▸ Directions:
Reproduce the complete set of records exactly. No picture is to appear in the copy.

Records to use section start

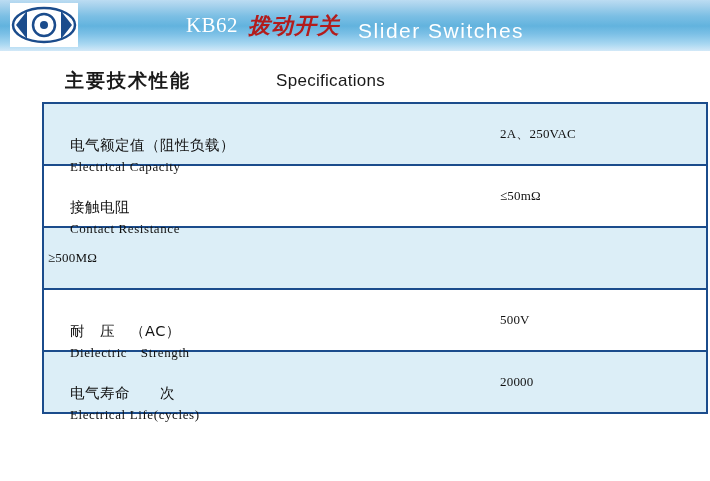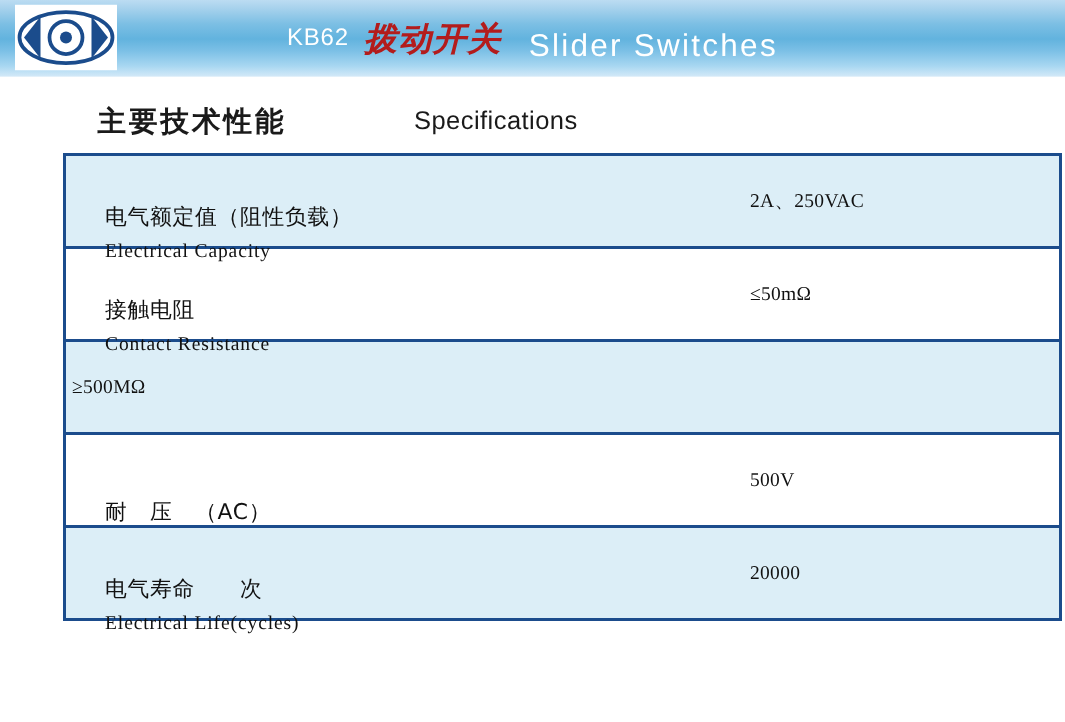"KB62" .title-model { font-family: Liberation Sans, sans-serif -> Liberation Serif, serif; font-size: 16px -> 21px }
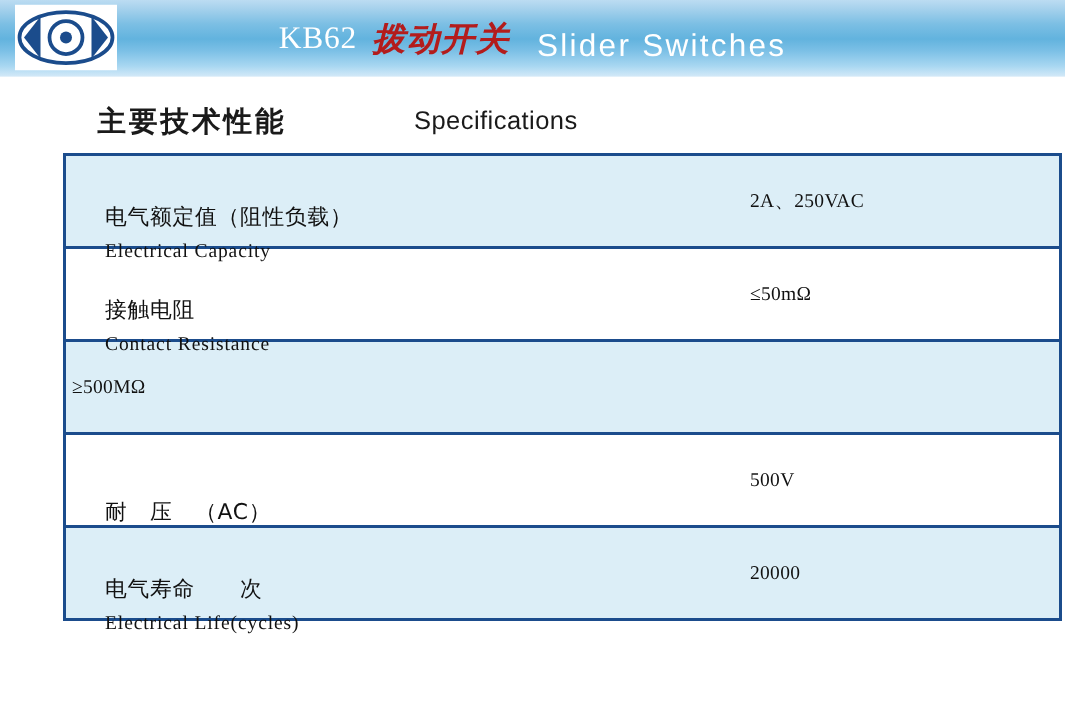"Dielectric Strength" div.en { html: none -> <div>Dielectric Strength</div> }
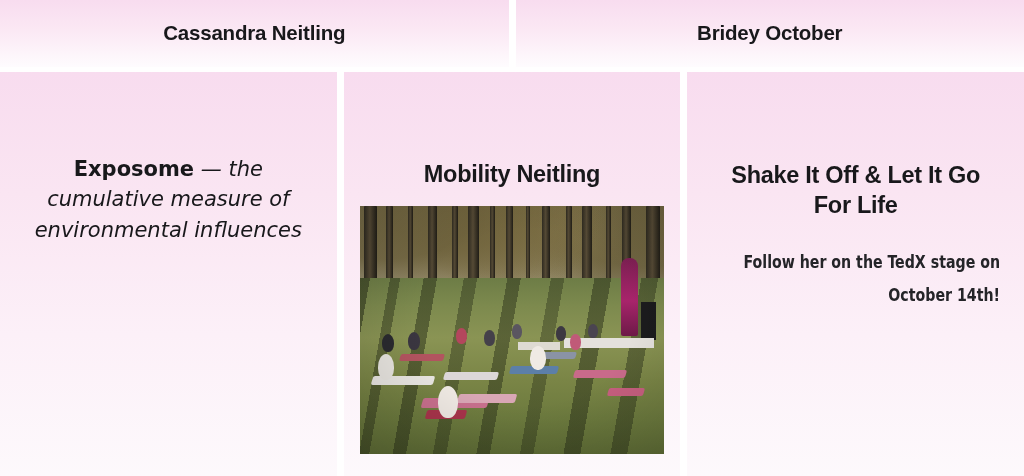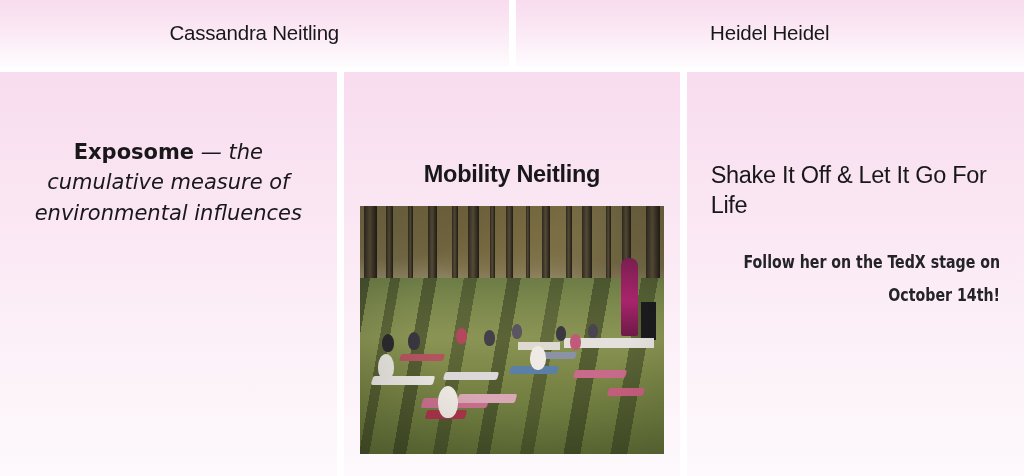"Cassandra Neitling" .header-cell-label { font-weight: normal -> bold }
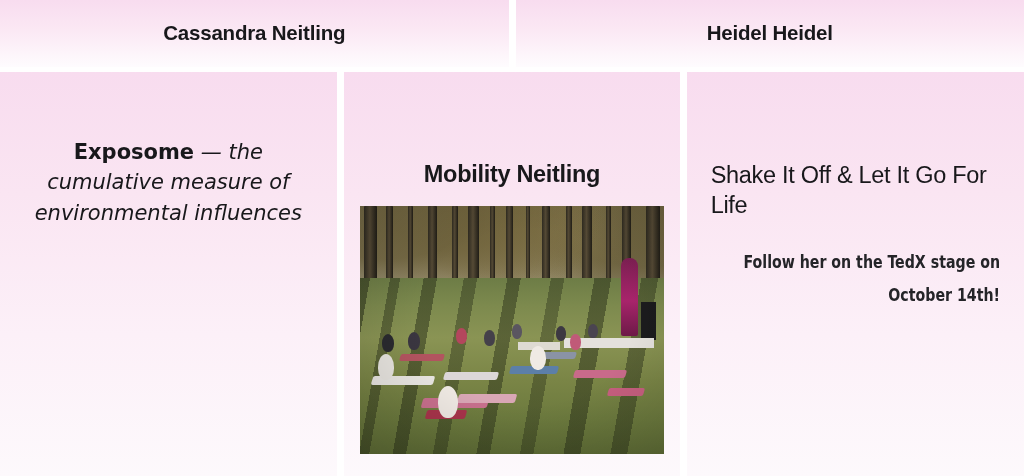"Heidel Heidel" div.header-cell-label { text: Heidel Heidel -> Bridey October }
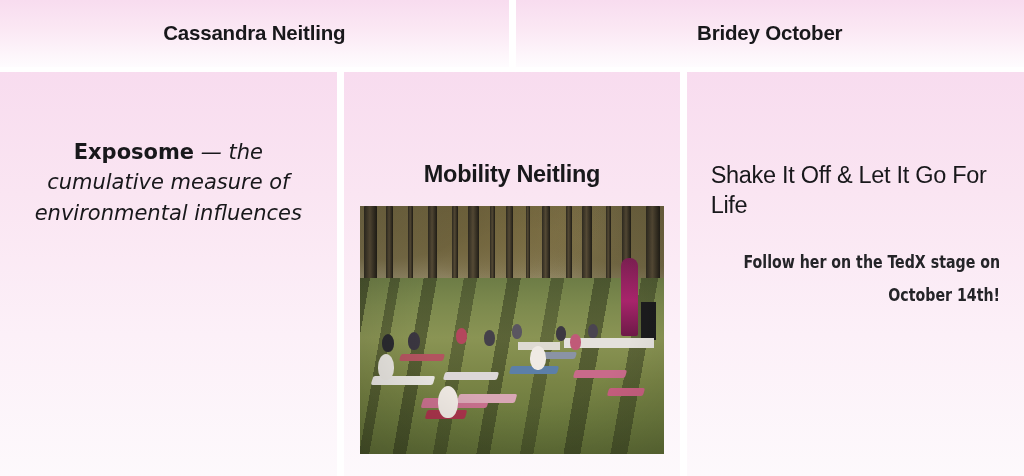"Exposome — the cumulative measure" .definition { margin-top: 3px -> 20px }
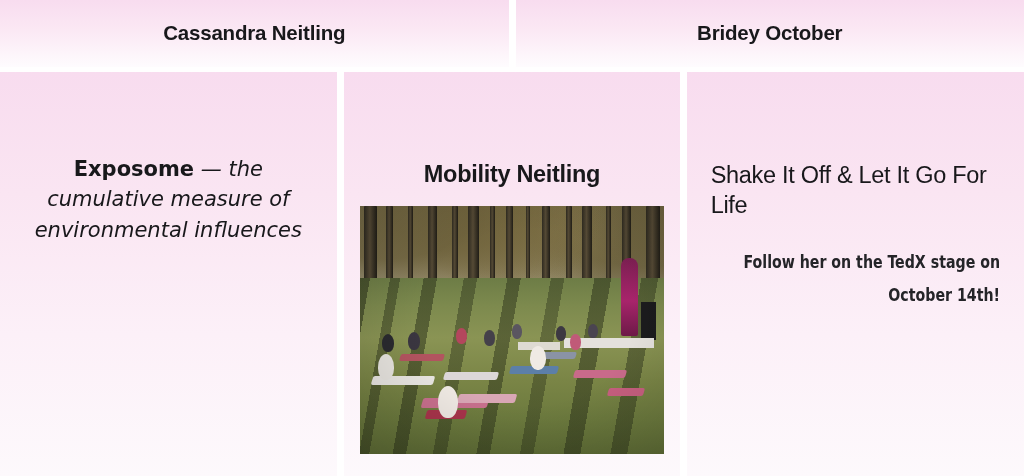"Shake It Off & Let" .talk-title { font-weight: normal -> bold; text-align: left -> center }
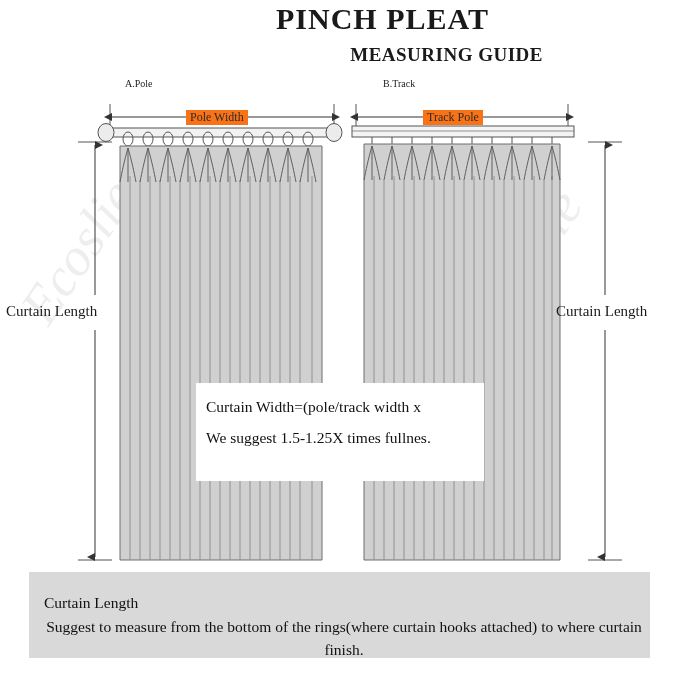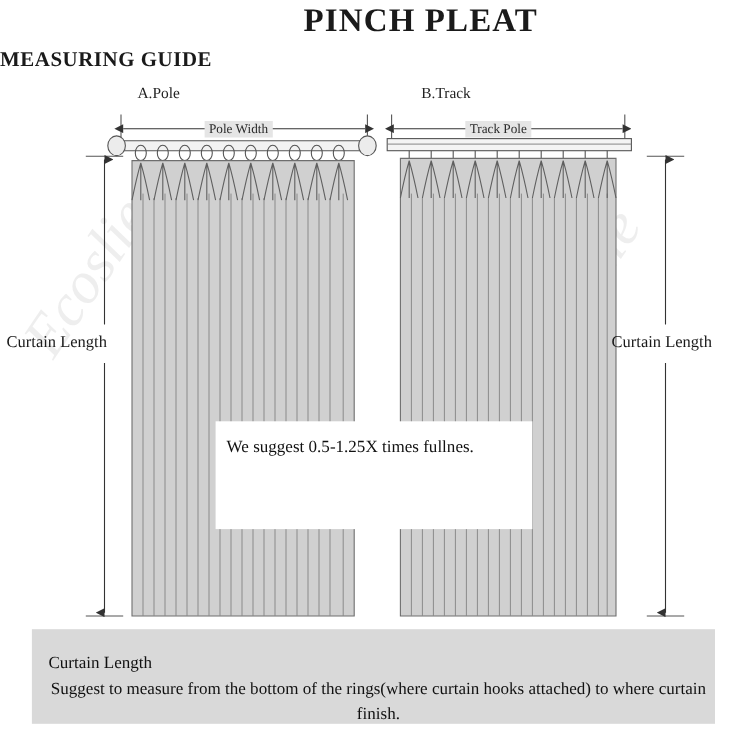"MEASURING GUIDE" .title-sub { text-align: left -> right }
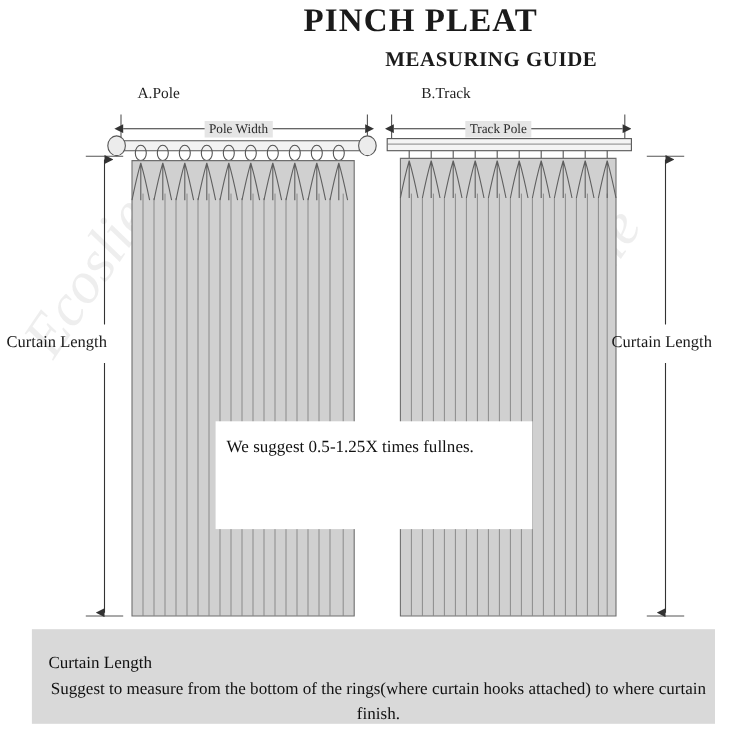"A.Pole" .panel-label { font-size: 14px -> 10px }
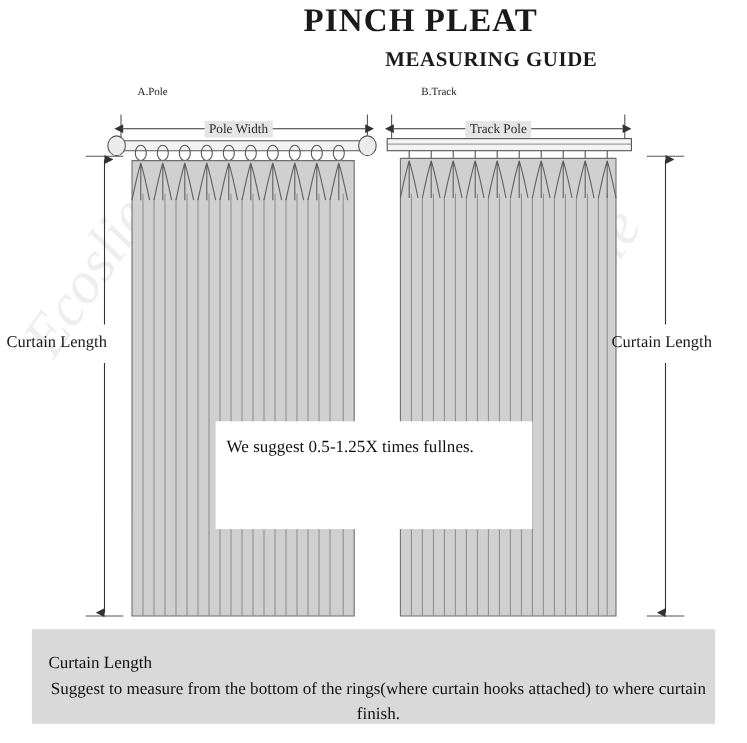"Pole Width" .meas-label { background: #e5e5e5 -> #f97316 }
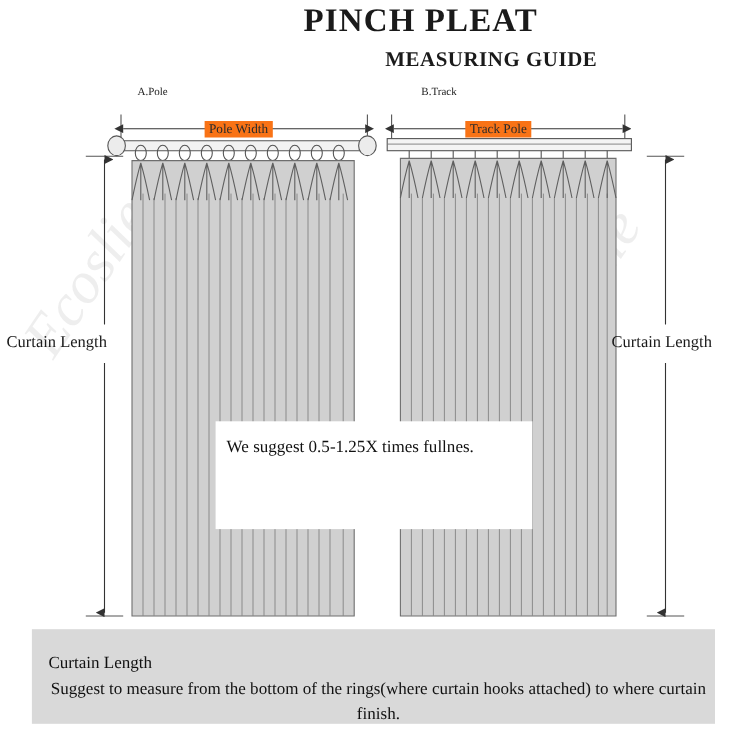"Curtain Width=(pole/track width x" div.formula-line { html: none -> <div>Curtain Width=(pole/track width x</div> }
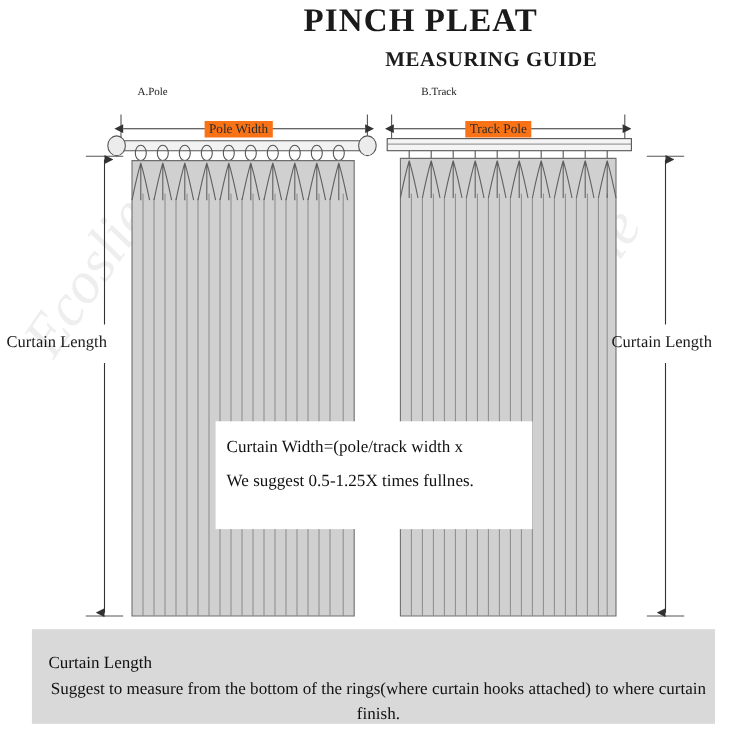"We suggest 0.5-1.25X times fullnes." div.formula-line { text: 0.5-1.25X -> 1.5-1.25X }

Records to use section end

▸ Solution to the problem:
"KB62" .title-model { font-family: Liberation Sans, sans-serif -> Liberation Serif, serif; font-size: 16px -> 21px }
"Dielectric Strength" div.en { html: none -> <div>Dielectric Strength</div> }
"Cassandra Neitling" .header-cell-label { font-weight: normal -> bold }
"Heidel Heidel" div.header-cell-label { text: Heidel Heidel -> Bridey October }
"Exposome — the cumulative measure" .definition { margin-top: 3px -> 20px }
"Shake It Off & Let" .talk-title { font-weight: normal -> bold; text-align: left -> center }
"MEASURING GUIDE" .title-sub { text-align: left -> right }
"A.Pole" .panel-label { font-size: 14px -> 10px }
"Pole Width" .meas-label { background: #e5e5e5 -> #f97316 }
"Curtain Width=(pole/track width x" div.formula-line { html: none -> <div>Curtain Width=(pole/track width x</div> }
"We suggest 0.5-1.25X times fullnes." div.formula-line { text: 0.5-1.25X -> 1.5-1.25X }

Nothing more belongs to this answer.